**WHAT IS EXPECTED**:
Search the records for the word "direction" and pick out every line that has it.

**INPUT MATERIAL**:
= = =
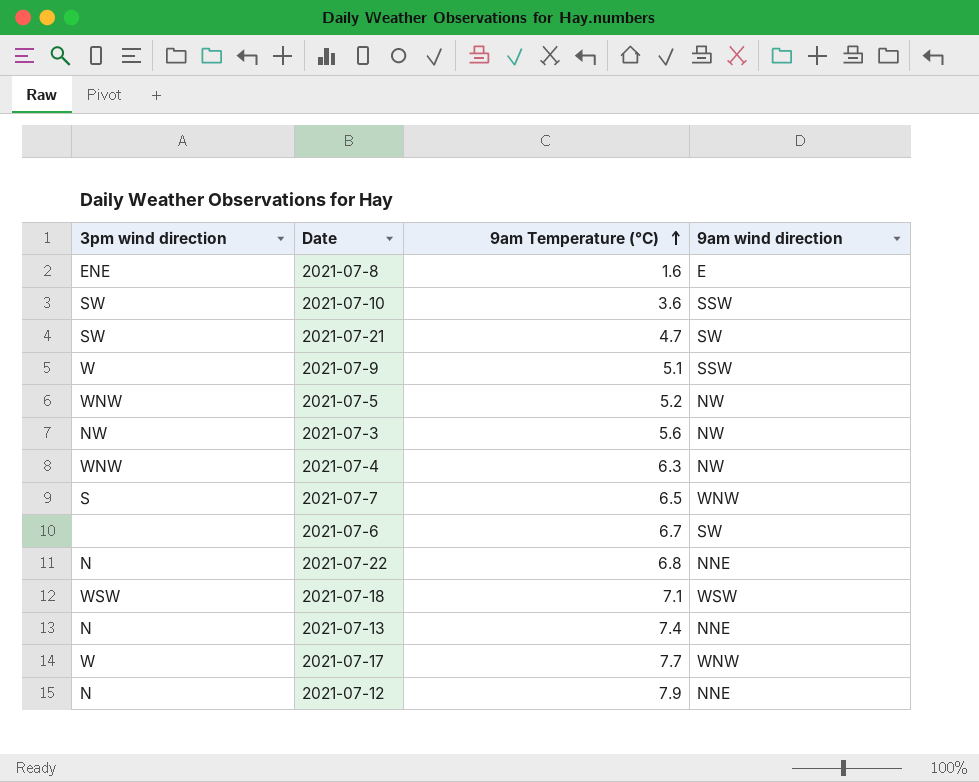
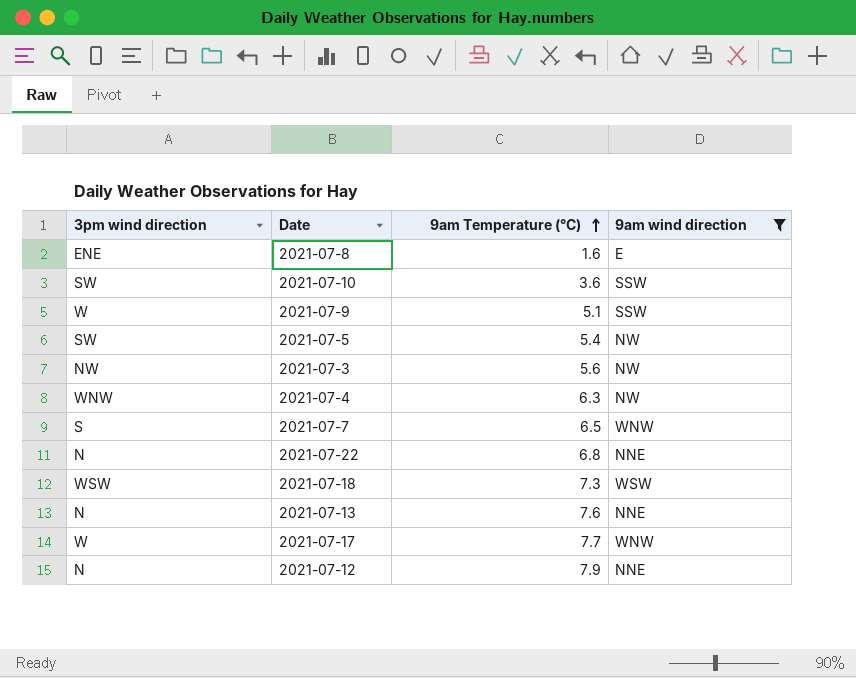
filter: none -> 9am wind direction != SW
2021-07-5 | 3pm wind direction: WNW -> SW
2021-07-5 | 9am Temperature (°C): 5.2 -> 5.4
2021-07-18 | 9am Temperature (°C): 7.1 -> 7.3
2021-07-13 | 9am Temperature (°C): 7.4 -> 7.6

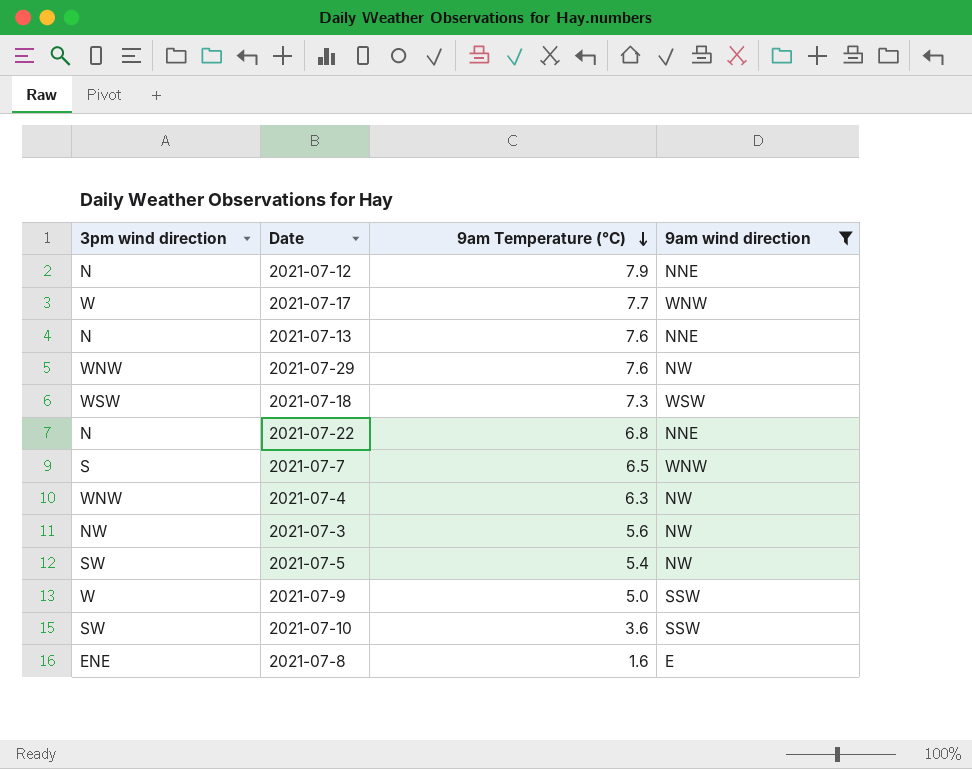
row order: 9am Temperature (°C) ascending -> 9am Temperature (°C) descending
row 2021-07-29: none -> WNW | 7.6 | NW
2021-07-9 | 9am Temperature (°C): 5.1 -> 5.0

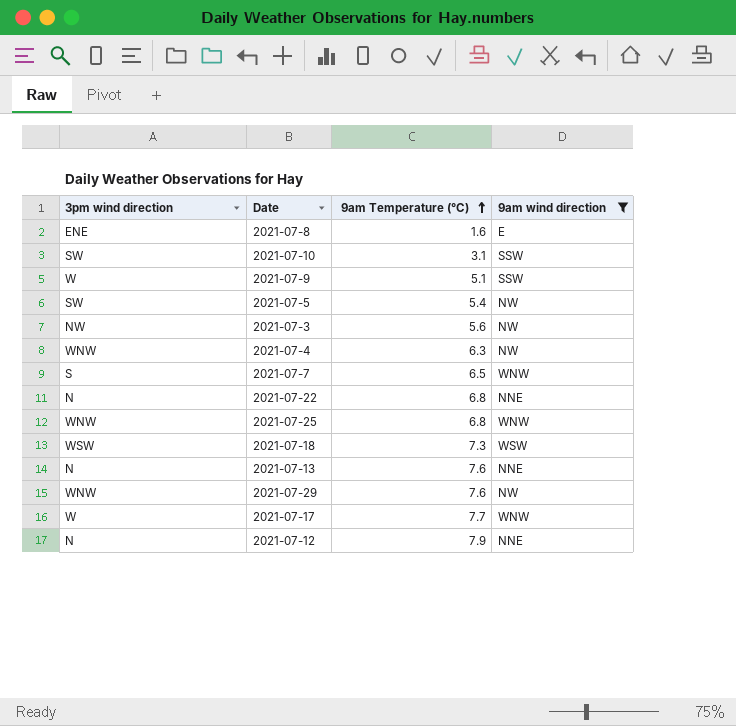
row order: 9am Temperature (°C) descending -> 9am Temperature (°C) ascending
2021-07-10 | 9am Temperature (°C): 3.6 -> 3.1
2021-07-9 | 9am Temperature (°C): 5.0 -> 5.1
row 2021-07-25: none -> WNW | 6.8 | WNW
= = =
**RESULT OF THIS TASK**:
filter: none -> 9am wind direction != SW
2021-07-5 | 3pm wind direction: WNW -> SW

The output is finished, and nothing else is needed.